Our study has potential limitations. Firstly, our study was not a randomised clinical trial but an observational study, which may be influenced by confounders such as lockdown policies. Although most non-pharmaceutical interventions (such as school closures or mask mandates) were identical for Schwaz and the control regions, there was an additional requirement to take SARS-CoV-2 test between 11 March and 8 April when crossing the district border [9]. This test requirement may have affected the spread of infections. However, we previously showed that in none of the five other Austrian districts that had the same test requirement, did infection numbers drop at a similar magnitude as they did in Schwaz after the campaign [9].

Secondly, while our DID design controlled for time-varying general trends over time in infection spread (such as a third wave), we could not account for changing individual behaviour such as vaccinated individuals being less mindful of physical distancing measures. However, a previous analysis of mobility data did not show large differences between Schwaz and the control districts [9]. In fact, even if the vaccinated adult population of Schwaz may indeed have been less observant of the physical distancing rules after the campaign, we still noted a significant indirect effect on the unvaccinated group of children.

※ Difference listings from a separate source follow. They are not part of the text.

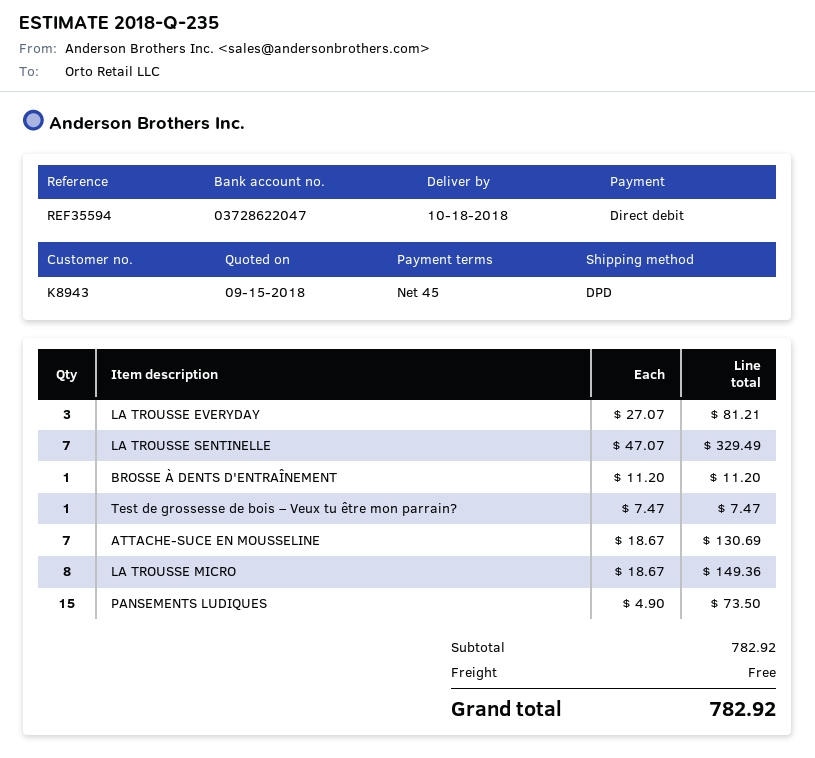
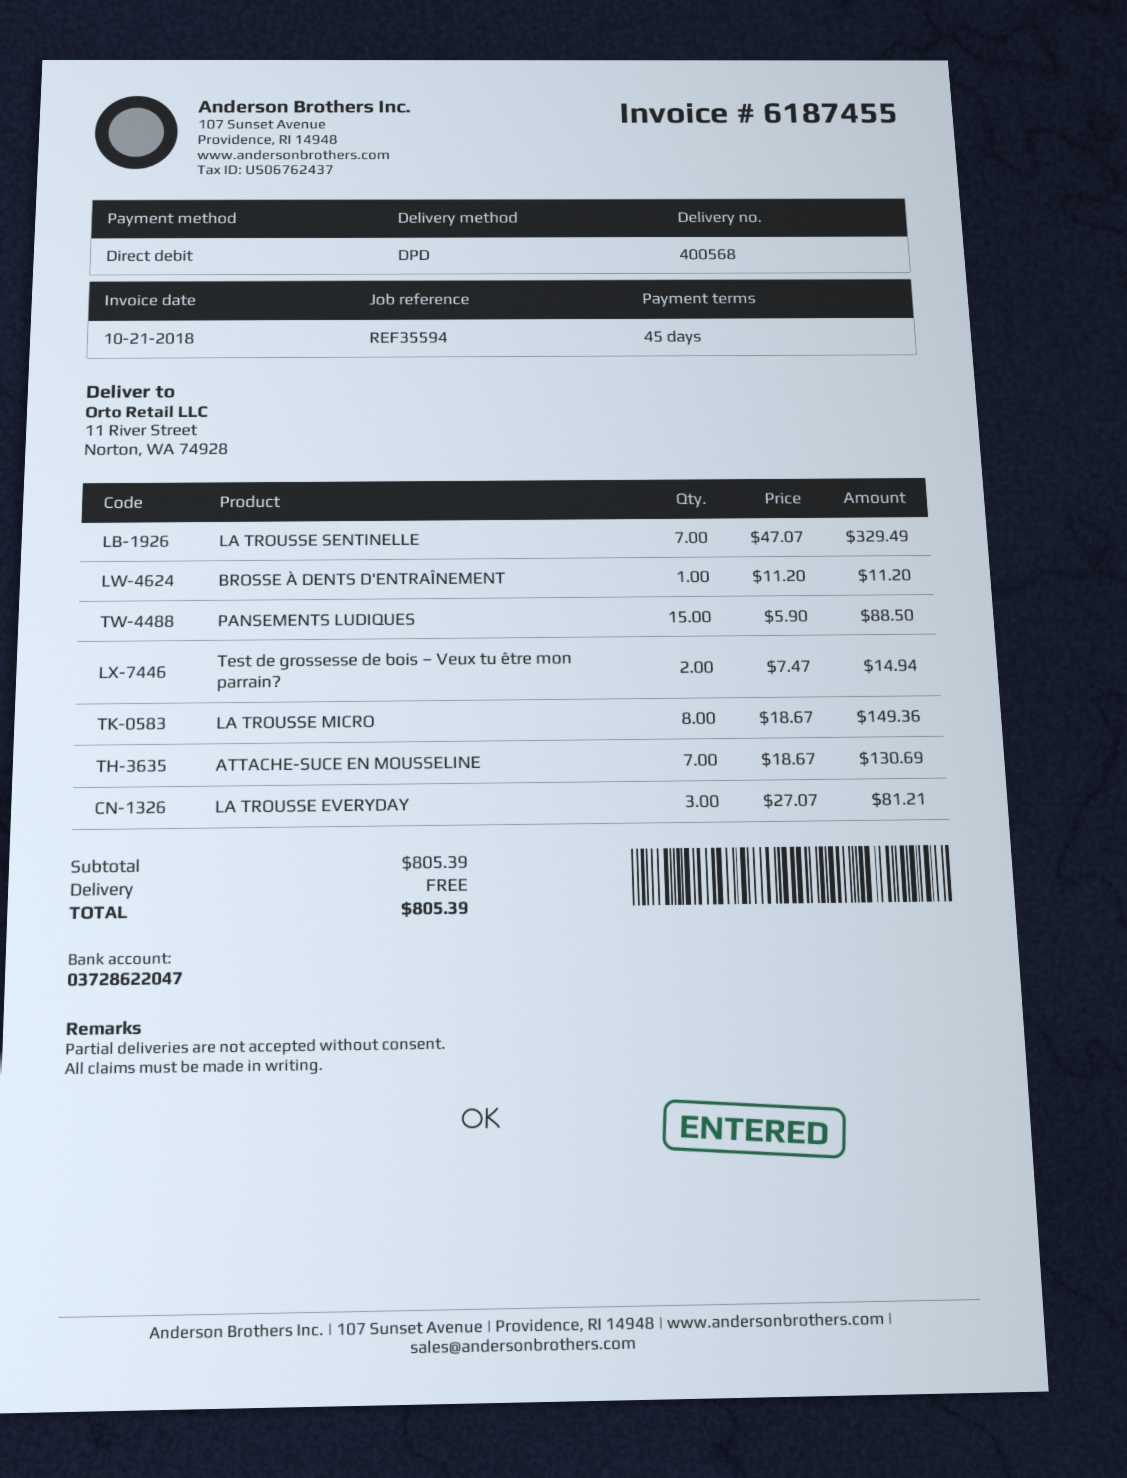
Test de grossesse de bois – Veux tu être mon parrain?: 1 x 7.47 = 7.47 -> 2 x 7.47 = 14.94
PANSEMENTS LUDIQUES: 15 x 4.90 = 73.50 -> 15 x 5.90 = 88.50
subtotal: 782.92 -> 805.39
total: 782.92 -> 805.39

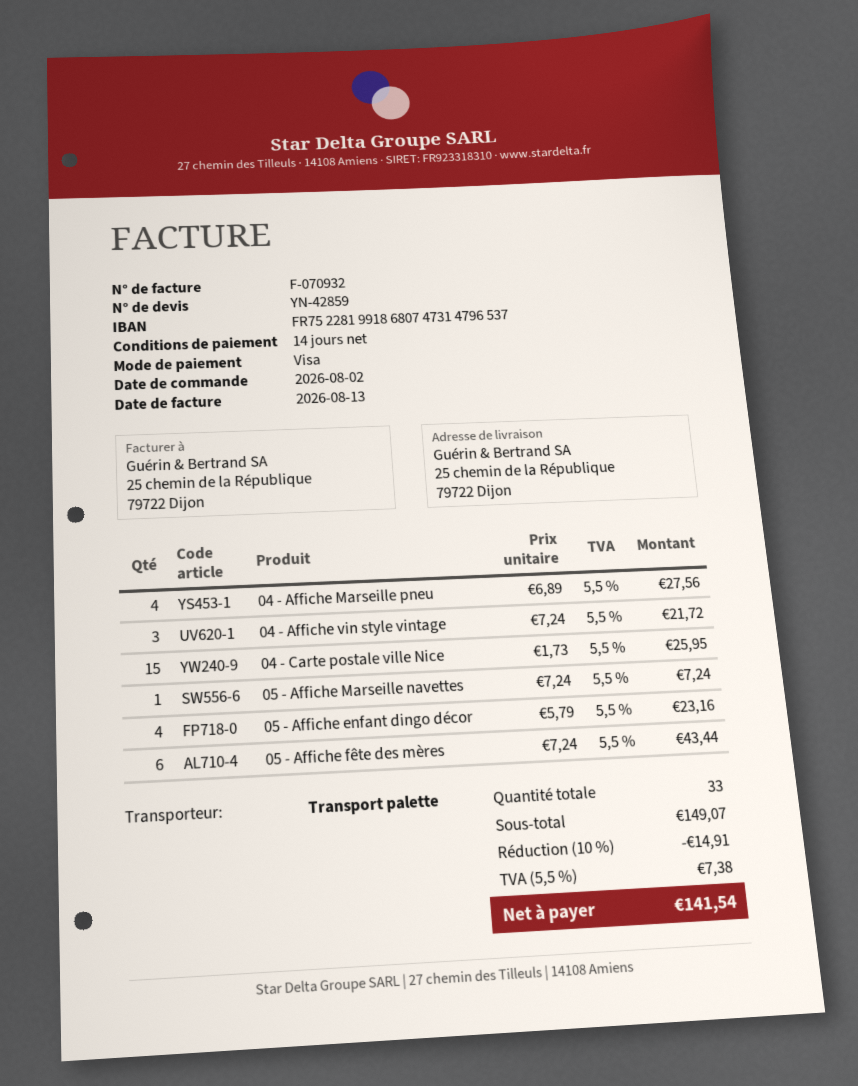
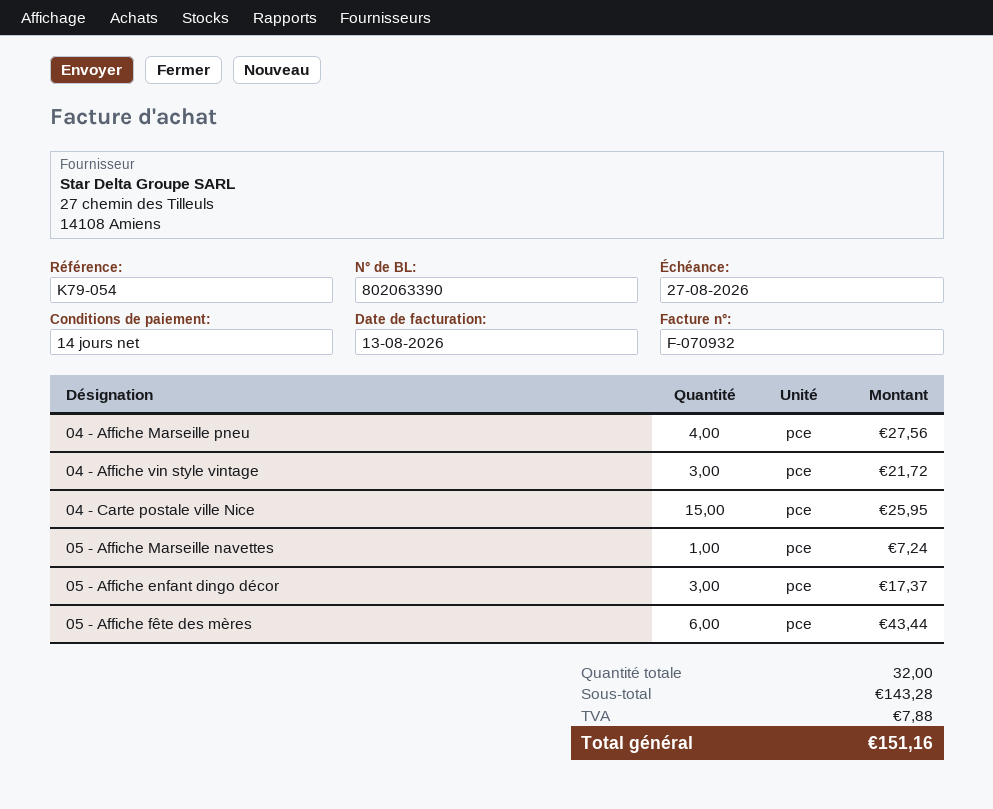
05 - Affiche enfant dingo décor: 4 for 23.16 -> 3 for 17.37
total quantity: 33 -> 32
subtotal: 149.07 -> 143.28
discount: 10% = 14.91 -> none
tax: 7.38 -> 7.88
total: 141.54 -> 151.16

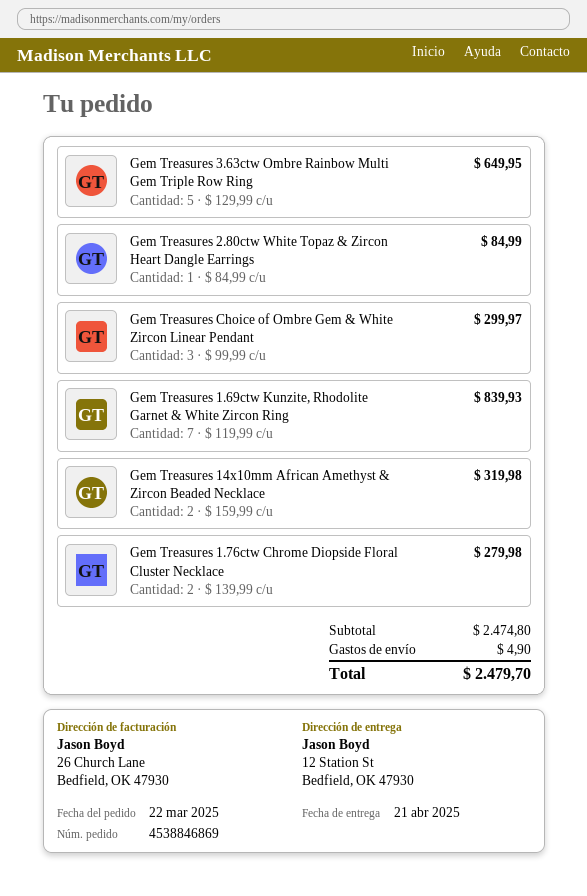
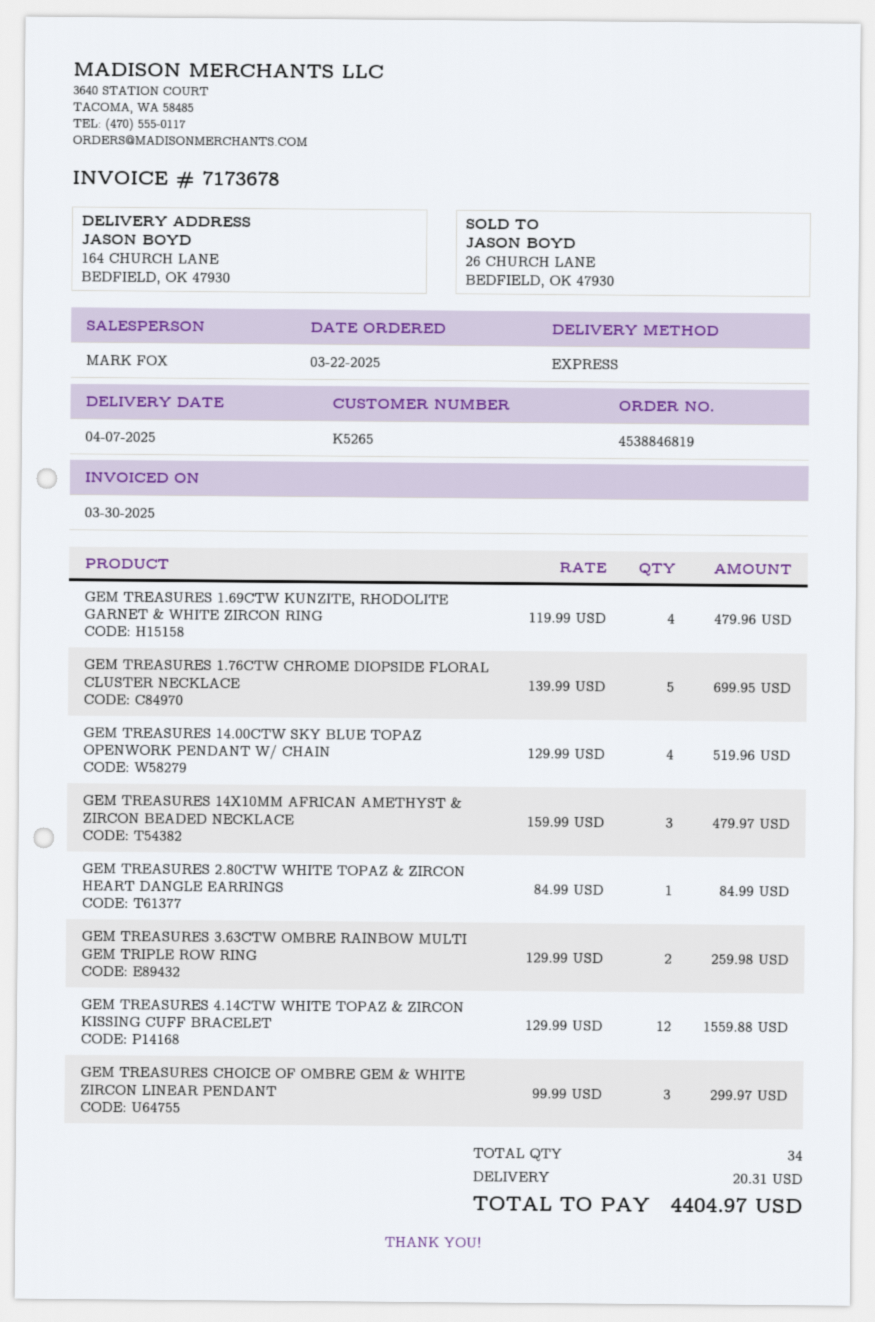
order number: 4538846869 -> 4538846819
delivery date: 2025-04-21 -> 2025-04-07
ship to: 12 Station St, Bedfield, OK 47930 -> 164 CHURCH LANE, BEDFIELD, OK 47930
Gem Treasures 3.63ctw Ombre Rainbow Multi Gem Triple Row Ring: 5 x 129.99 = 649.95 -> 2 x 129.99 = 259.98
Gem Treasures 1.69ctw Kunzite, Rhodolite Garnet & White Zircon Ring: 7 x 119.99 = 839.93 -> 4 x 119.99 = 479.96
Gem Treasures 14x10mm African Amethyst & Zircon Beaded Necklace: 2 x 159.99 = 319.98 -> 3 x 159.99 = 479.97
Gem Treasures 1.76ctw Chrome Diopside Floral Cluster Necklace: 2 x 139.99 = 279.98 -> 5 x 139.99 = 699.95
GEM TREASURES 14.00CTW SKY BLUE TOPAZ OPENWORK PENDANT W/ CHAIN: none -> 4 x 129.99 = 519.96
GEM TREASURES 4.14CTW WHITE TOPAZ & ZIRCON KISSING CUFF BRACELET: none -> 12 x 129.99 = 1559.88
shipping: 4.90 -> 20.31
total: 2479.70 -> 4404.97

Lastly, our study had been conducted in the first half of 2021 when the Alpha variant was the predominant variant in Austria and therefore results cannot be directly transferred to later SARS-CoV-2 variants of concern and the Omicron variant. We assume that the level of indirect protection conferred to unvaccinated children by a high vaccine coverage in adults might be similar for the Delta variant as Comirnaty vaccination provides a similar level of protection against acquiring infection with the Alpha and the Delta variant [19]. However, the situation may be different for the Omicron variant as Comirnaty vaccination was less efficient in preventing overall infection with this variant although efficacy against severe COVID-19 disease was still high [20-22]. However, with new, Omicron-specific vaccines rolled out in autumn 2022, our results on indirect protection may become very relevant again.

Conclusion

Our study provides evidence of an indirect protection effect from a rapid COVID-19 mass vaccination campaign on an unvaccinated group. Given that the vaccination coverage in Schwaz was very similar to the vaccination coverage in many other countries in 2021 (around 70%), our results may also be relevant for other regions and countries.